▶ Task inputs:
+--

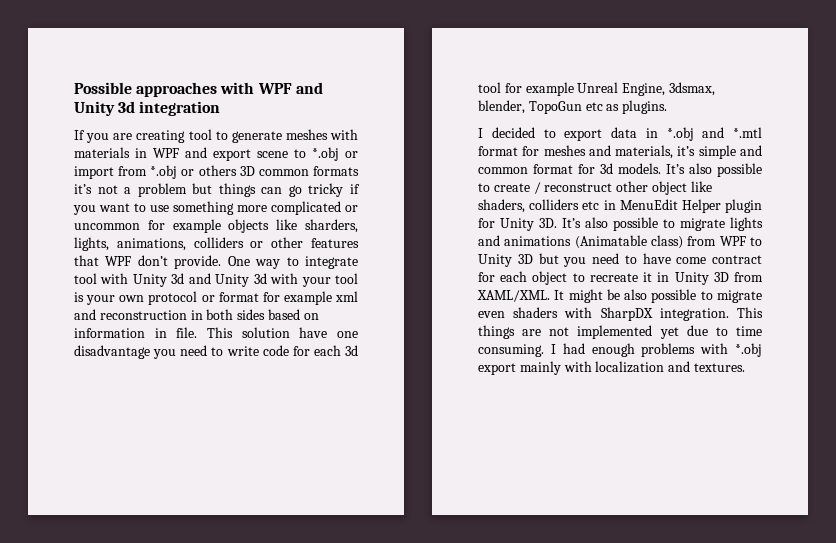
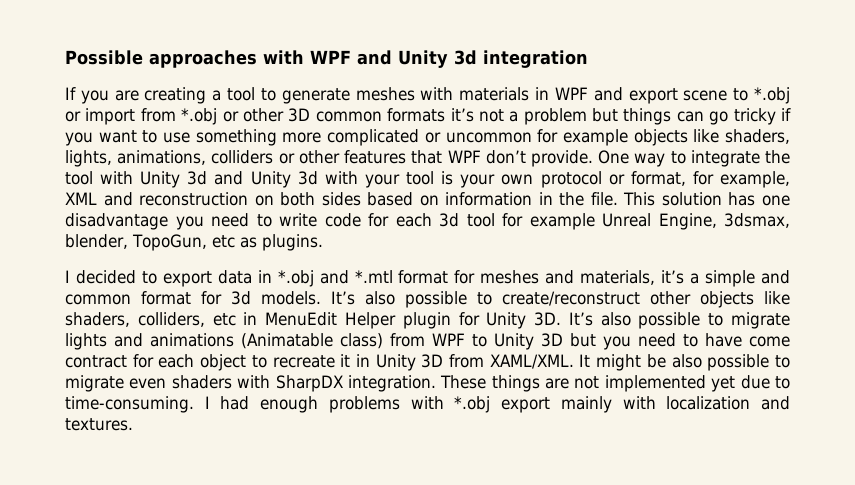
- If you are creating tool to generate meshes with materials in WPF and export scene to *.obj or import from *.obj or others 3D common formats it’s not a problem but things can go tricky if you want to use something more complicated or uncommon for example objects like sharders, lights, animations, colliders or other features that WPF don’t provide.
+ If you are creating a tool to generate meshes with materials in WPF and export scene to *.obj or import from *.obj or other 3D common formats it’s not a problem but things can go tricky if you want to use something more complicated or uncommon for example objects like shaders, lights, animations, colliders or other features that WPF don’t provide.
- One way to integrate tool with Unity 3d and Unity 3d with your tool is your own protocol or format for example xml and reconstruction in both sides based on information in file.
+ One way to integrate the tool with Unity 3d and Unity 3d with your tool is your own protocol or format, for example, XML and reconstruction on both sides based on information in the file.
- This solution have one disadvantage you need to write code for each 3d tool for example Unreal Engine, 3dsmax, blender, TopoGun etc as plugins.
+ This solution has one disadvantage you need to write code for each 3d tool for example Unreal Engine, 3dsmax, blender, TopoGun, etc as plugins.
- I decided to export data in *.obj and *.mtl format for meshes and materials, it’s simple and common format for 3d models.
+ I decided to export data in *.obj and *.mtl format for meshes and materials, it’s a simple and common format for 3d models.
- It’s also possible to create / reconstruct other object like shaders, colliders etc in MenuEdit Helper plugin for Unity 3D.
+ It’s also possible to create/reconstruct other objects like shaders, colliders, etc in MenuEdit Helper plugin for Unity 3D.
- This things are not implemented yet due to time consuming.
+ These things are not implemented yet due to time-consuming.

+--

▶ What you should do: Print each line, exactly as written, from the one that contains "- This solution" to the end of the data above, with both end lines included and nothing else.

▶ Problem solution:
- This solution have one disadvantage you need to write code for each 3d tool for example Unreal Engine, 3dsmax, blender, TopoGun etc as plugins.
+ This solution has one disadvantage you need to write code for each 3d tool for example Unreal Engine, 3dsmax, blender, TopoGun, etc as plugins.
- I decided to export data in *.obj and *.mtl format for meshes and materials, it’s simple and common format for 3d models.
+ I decided to export data in *.obj and *.mtl format for meshes and materials, it’s a simple and common format for 3d models.
- It’s also possible to create / reconstruct other object like shaders, colliders etc in MenuEdit Helper plugin for Unity 3D.
+ It’s also possible to create/reconstruct other objects like shaders, colliders, etc in MenuEdit Helper plugin for Unity 3D.
- This things are not implemented yet due to time consuming.
+ These things are not implemented yet due to time-consuming.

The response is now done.